Vengono illustrate le celle MDA MB 2 3 1 che invadono una matrice 3D. Le cellule si sono incorporate nella matrice il primo giorno e hanno iniziato a formare strutture stellate invasive entro il terzo giorno. Entro il quinto giorno, si poteva osservare una completa invasione della matrice.

Il numero di colonie stellate formate è stato quindi contato ed espresso come percentuale del numero totale di colonie invasive e non invasive per piatto. Inoltre, poiché le misurazioni sono state completate giornalmente per cinque giorni, il tasso di invasione potrebbe essere valutato anche in queste immagini immunofluorescenti. Colonie stellate invasive rappresentative di cellule MDA MB 2 3 1 che mostrano una perdita di integrità della membrana e una localizzazione diffusa della proteina di membrana basale laminina cinque sono mostrate in netto contrasto con ciò che si osserva nelle cellule di carcinoma mammario MDA MB 2 31.

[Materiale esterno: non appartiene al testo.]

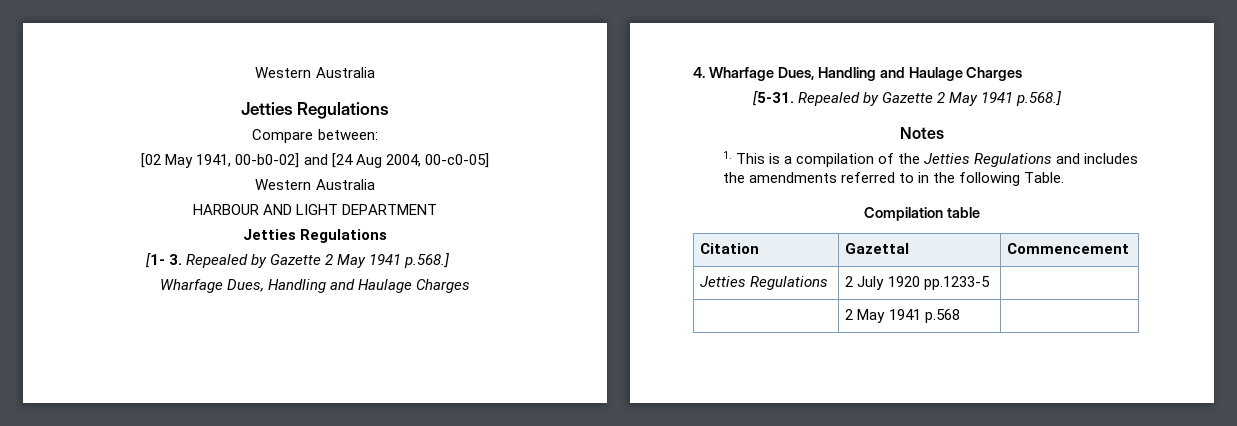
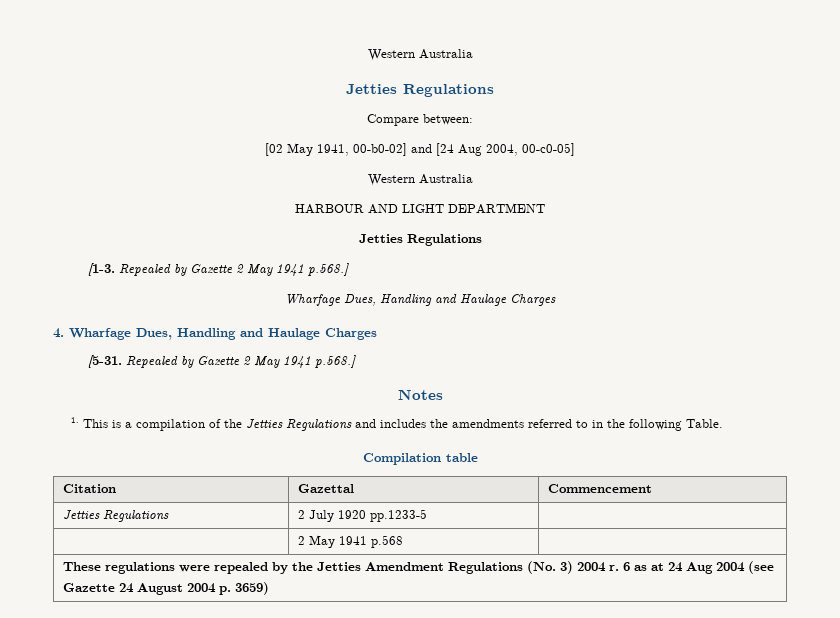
- [1- 3. Repealed by Gazette 2 May 1941 p.568.]
+ [1-3. Repealed by Gazette 2 May 1941 p.568.]
+ These regulations were repealed by the Jetties Amendment Regulations (No. 3) 2004 r. 6 as at 24 Aug 2004 (see Gazette 24 August 2004 p. 3659)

La laminina cinque è stata localizzata in uno strato di membrana basale intatto che racchiude l'asinina di memoria delle cellule MCF 10 A non maligne non trattate. Seguendo questa procedura, la co-coltura con le cellule stromali può essere eseguita per rispondere a ulteriori domande, come ad esempio se le cellule tumorali dialogano con le cellule stromali nel microambiente dopo il suo sviluppo. Questa tecnica ha aperto la strada ai ricercatori nel campo dell'oncologia per esplorare l'invasione e la migrazione del cancro, entrambe necessarie per la diffusione metastatica delle cellule tumorali.